Records supplied.

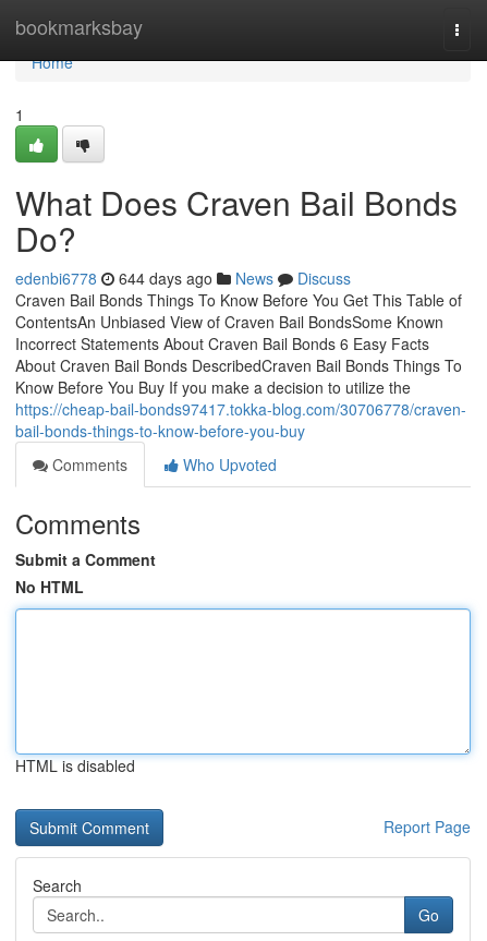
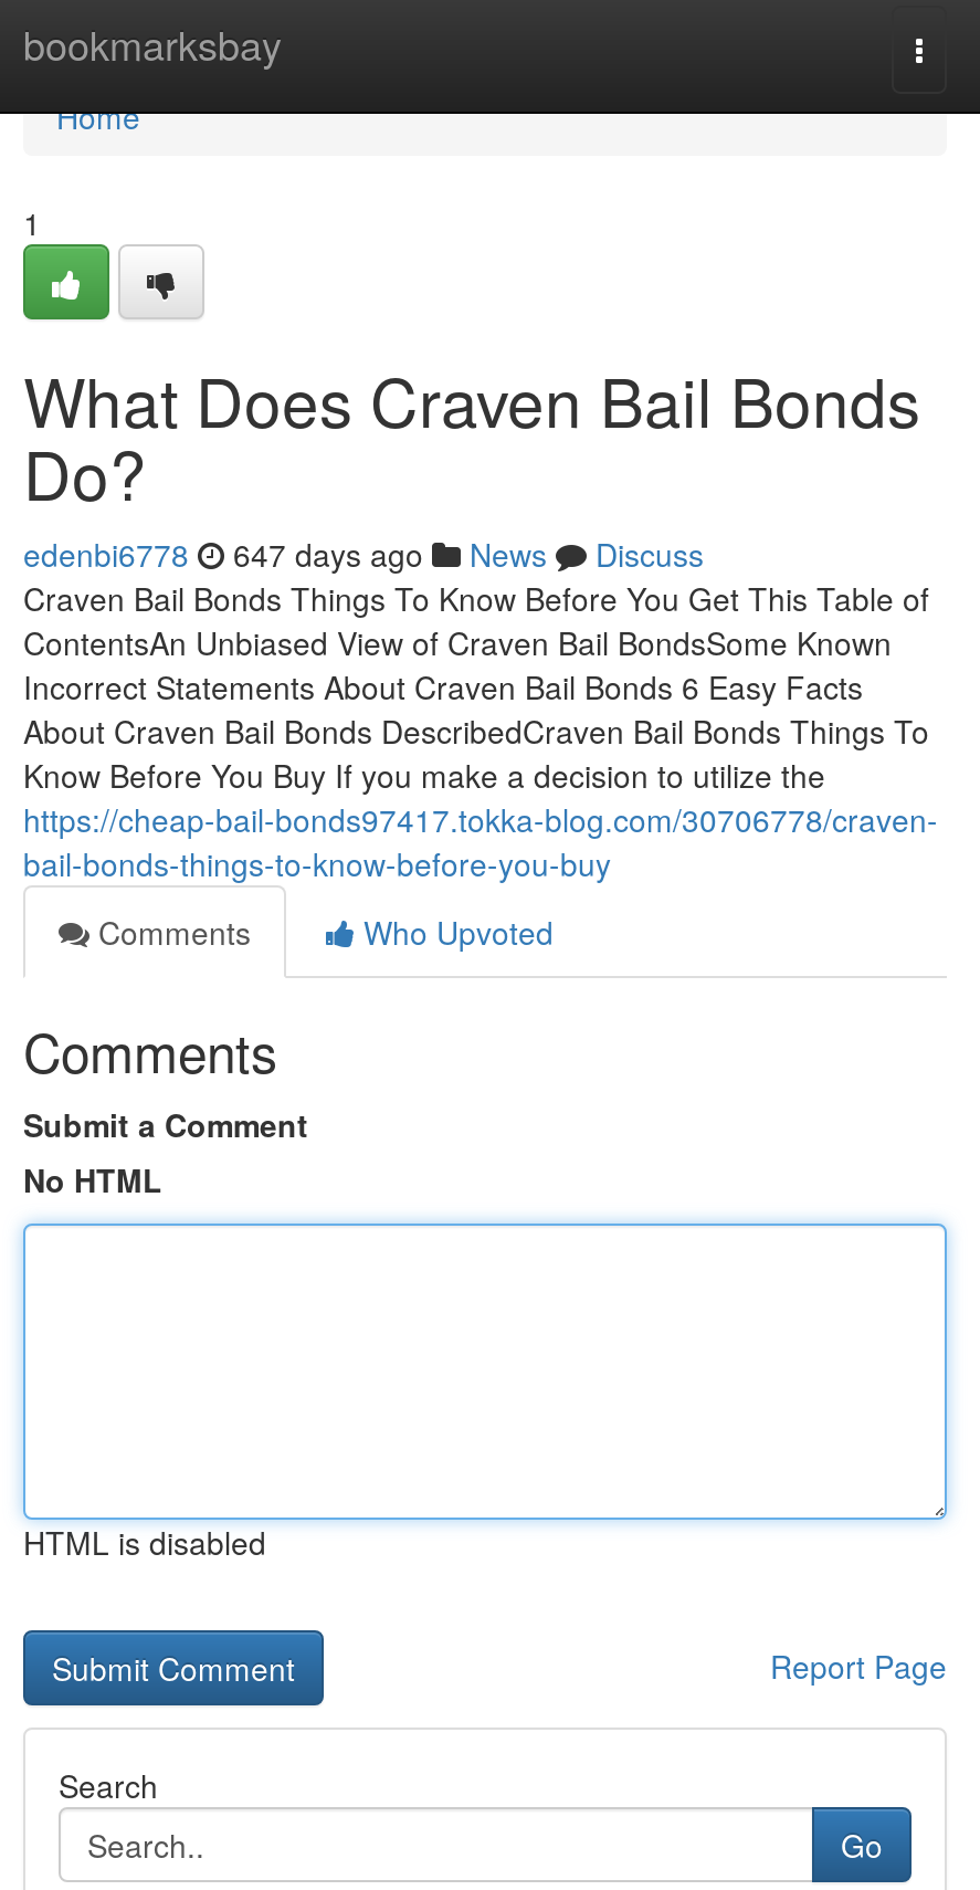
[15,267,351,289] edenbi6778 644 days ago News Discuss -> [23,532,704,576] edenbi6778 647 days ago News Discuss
...
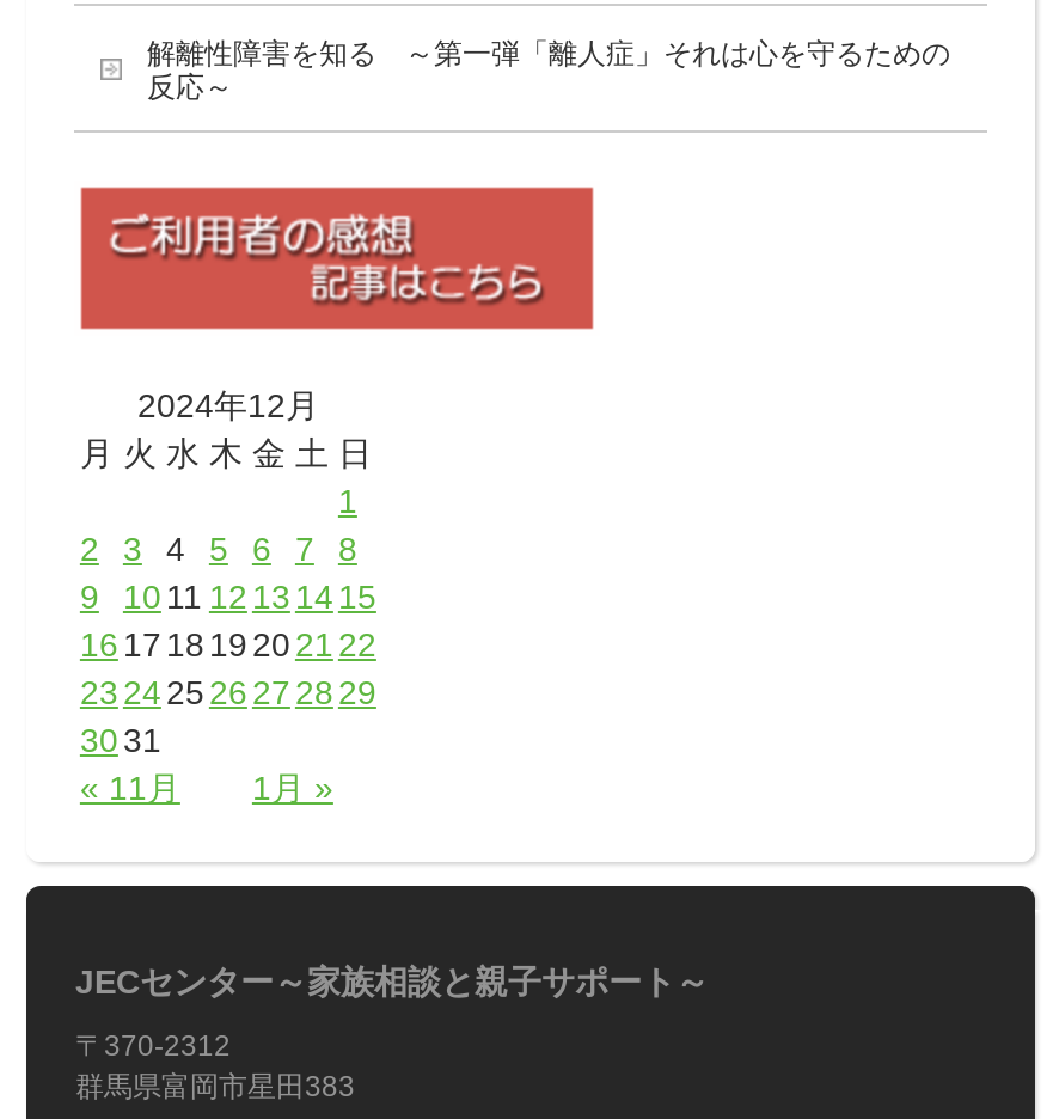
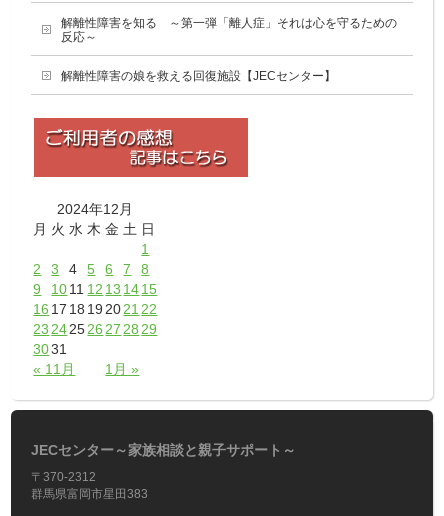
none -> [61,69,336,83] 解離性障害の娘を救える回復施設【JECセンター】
==
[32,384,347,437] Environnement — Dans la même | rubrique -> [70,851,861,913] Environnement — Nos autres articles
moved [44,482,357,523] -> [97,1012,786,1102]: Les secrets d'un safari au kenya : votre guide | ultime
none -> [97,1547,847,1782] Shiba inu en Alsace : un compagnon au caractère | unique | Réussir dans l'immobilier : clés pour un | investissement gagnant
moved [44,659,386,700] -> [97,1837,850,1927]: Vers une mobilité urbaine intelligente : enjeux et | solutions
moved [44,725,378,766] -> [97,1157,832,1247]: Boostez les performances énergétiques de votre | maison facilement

Work request. With the line holding "moved [44,659,386,700] ->" as the first and the line holding "moved [44,725,378,766] ->" as the last, set down that range of the entries above exactly, and nothing else.

Your solution.
moved [44,659,386,700] -> [97,1837,850,1927]: Vers une mobilité urbaine intelligente : enjeux et | solutions
moved [44,725,378,766] -> [97,1157,832,1247]: Boostez les performances énergétiques de votre | maison facilement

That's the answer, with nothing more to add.